(User interface change data)
------------------------------------

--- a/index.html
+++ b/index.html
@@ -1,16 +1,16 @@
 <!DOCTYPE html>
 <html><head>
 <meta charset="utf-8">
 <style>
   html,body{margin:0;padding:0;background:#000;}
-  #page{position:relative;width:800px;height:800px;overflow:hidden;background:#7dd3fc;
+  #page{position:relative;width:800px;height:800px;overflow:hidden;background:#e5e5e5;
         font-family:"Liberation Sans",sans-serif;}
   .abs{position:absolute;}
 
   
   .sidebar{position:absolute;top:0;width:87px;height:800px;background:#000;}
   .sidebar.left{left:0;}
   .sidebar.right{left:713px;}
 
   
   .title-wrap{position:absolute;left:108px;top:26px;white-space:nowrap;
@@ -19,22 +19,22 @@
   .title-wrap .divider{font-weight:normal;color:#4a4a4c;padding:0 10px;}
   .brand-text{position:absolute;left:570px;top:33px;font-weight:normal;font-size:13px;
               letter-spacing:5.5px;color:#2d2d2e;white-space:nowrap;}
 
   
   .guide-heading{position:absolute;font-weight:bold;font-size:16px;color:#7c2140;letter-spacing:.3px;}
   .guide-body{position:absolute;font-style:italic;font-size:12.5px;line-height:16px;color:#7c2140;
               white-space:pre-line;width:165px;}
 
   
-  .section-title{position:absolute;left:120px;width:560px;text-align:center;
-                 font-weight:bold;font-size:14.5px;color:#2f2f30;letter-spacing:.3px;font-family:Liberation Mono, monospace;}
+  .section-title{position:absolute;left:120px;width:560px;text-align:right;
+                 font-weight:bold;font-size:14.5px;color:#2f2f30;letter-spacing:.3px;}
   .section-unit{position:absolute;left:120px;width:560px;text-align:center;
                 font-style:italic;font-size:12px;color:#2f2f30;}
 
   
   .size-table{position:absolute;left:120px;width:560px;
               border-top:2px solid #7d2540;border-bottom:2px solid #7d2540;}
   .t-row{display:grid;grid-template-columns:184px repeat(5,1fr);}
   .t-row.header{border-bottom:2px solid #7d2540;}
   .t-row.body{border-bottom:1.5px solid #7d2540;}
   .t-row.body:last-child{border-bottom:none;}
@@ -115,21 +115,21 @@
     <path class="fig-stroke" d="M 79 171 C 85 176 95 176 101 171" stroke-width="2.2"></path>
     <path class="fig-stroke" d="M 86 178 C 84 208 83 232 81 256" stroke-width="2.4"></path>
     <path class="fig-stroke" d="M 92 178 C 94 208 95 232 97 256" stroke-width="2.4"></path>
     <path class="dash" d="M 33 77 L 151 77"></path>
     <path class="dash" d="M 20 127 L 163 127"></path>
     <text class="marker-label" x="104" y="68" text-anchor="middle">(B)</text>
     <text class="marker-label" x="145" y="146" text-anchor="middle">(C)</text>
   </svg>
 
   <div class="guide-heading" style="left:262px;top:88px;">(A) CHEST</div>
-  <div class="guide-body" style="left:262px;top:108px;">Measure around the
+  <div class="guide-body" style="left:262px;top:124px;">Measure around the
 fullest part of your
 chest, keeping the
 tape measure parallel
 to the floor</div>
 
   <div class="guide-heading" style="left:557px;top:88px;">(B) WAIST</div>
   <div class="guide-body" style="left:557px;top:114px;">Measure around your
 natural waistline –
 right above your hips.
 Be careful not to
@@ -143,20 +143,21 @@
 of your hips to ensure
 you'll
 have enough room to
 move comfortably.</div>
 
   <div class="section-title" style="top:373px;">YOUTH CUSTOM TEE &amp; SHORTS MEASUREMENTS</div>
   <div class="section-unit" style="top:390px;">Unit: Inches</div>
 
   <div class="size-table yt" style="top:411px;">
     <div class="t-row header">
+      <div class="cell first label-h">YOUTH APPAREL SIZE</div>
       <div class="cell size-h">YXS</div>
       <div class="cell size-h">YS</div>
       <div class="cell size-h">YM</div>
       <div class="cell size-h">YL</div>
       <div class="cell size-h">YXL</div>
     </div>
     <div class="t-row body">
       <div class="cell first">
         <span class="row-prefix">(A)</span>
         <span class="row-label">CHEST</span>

------------------------------------

Going through the entries, return every line holding the word "header".

WRITTEN RESPONSE
   .t-row.header{border-bottom:2px solid #7d2540;}
     <div class="t-row header">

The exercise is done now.